▶ [Input]
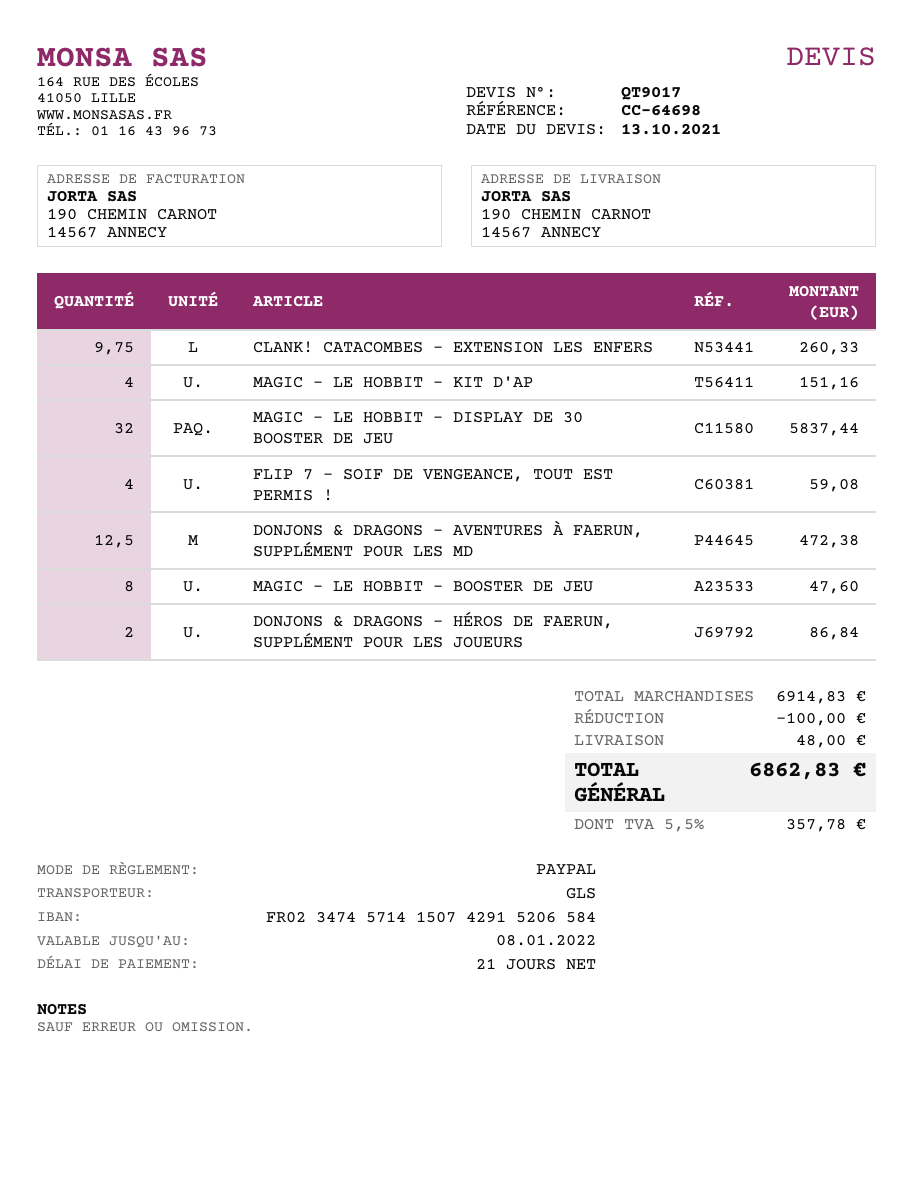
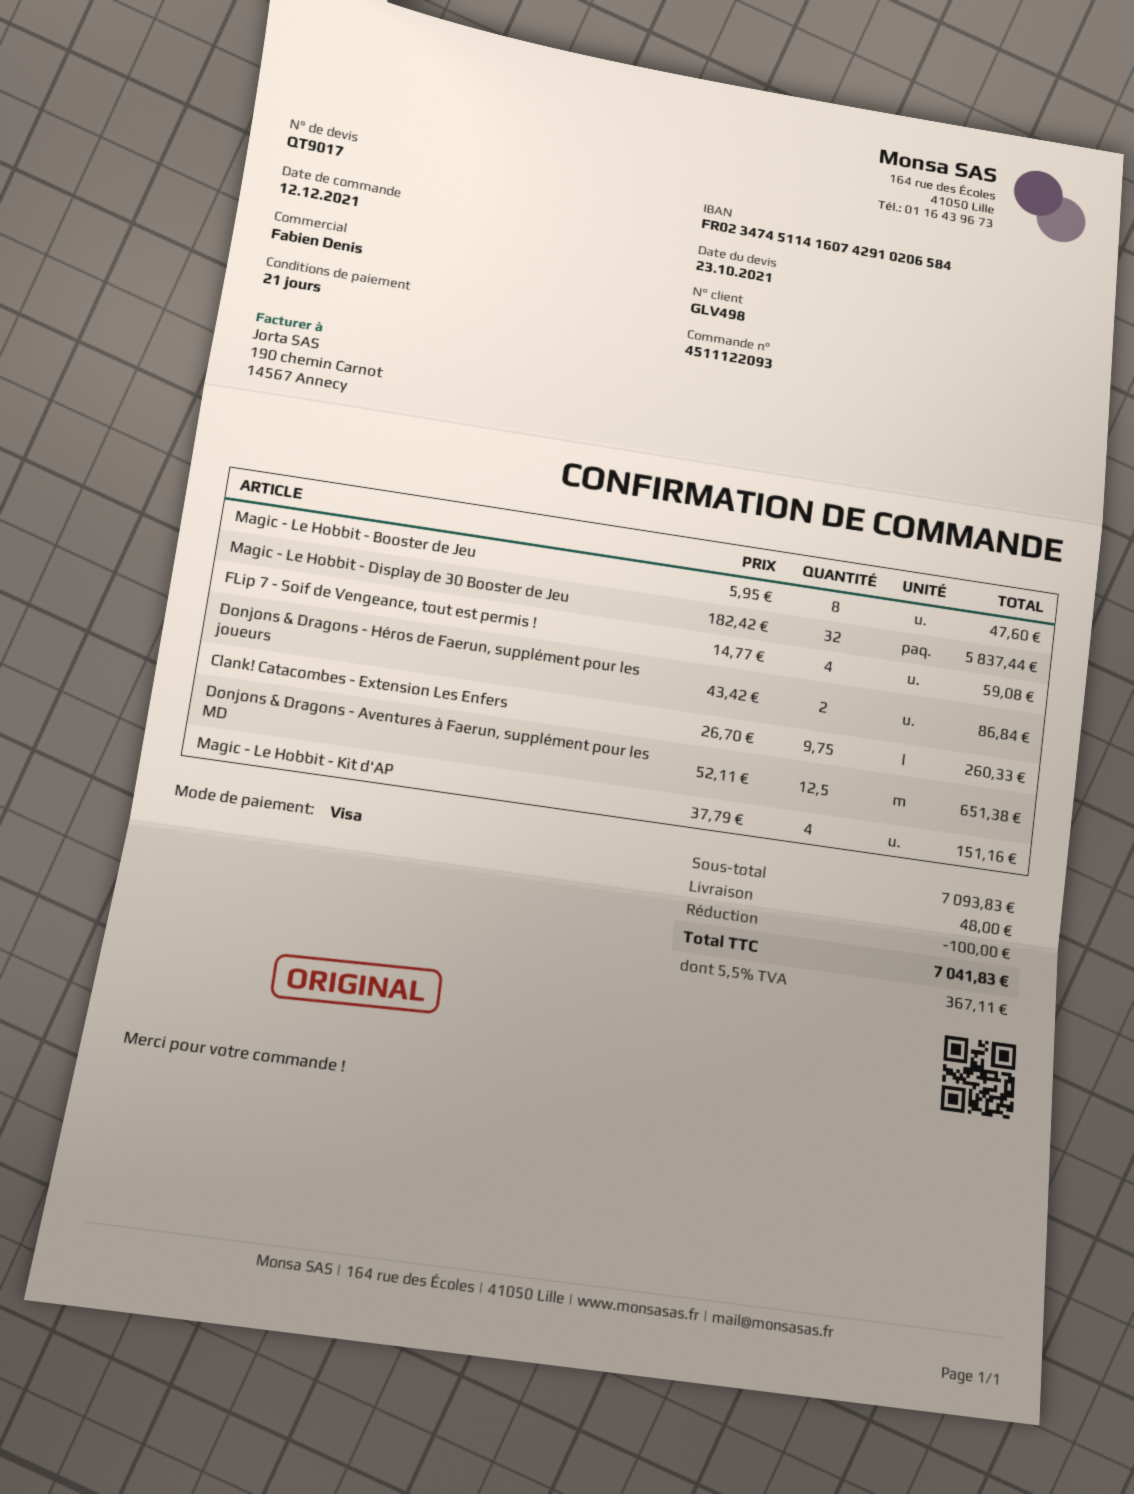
quote date: 2021-10-13 -> 2021-10-23
payment method: PayPal -> Visa
bank account: FR0234745714150742915206584 -> FR0234745114160742910206584
DONJONS & DRAGONS - AVENTURES À FAERUN, SUPPLÉMENT POUR LES MD: 12.5 for 472.38 -> 12.5 for 651.38
subtotal: 6914.83 -> 7093.83
tax: 5.5% = 357.78 -> 5.5% = 367.11
total: 6862.83 -> 7041.83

▶ [Work task] Leaving the pictures out, set down all of the data again exactly.

▶ [Solution to the exercise]
quote date: 2021-10-13 -> 2021-10-23
payment method: PayPal -> Visa
bank account: FR0234745714150742915206584 -> FR0234745114160742910206584
DONJONS & DRAGONS - AVENTURES À FAERUN, SUPPLÉMENT POUR LES MD: 12.5 for 472.38 -> 12.5 for 651.38
subtotal: 6914.83 -> 7093.83
tax: 5.5% = 357.78 -> 5.5% = 367.11
total: 6862.83 -> 7041.83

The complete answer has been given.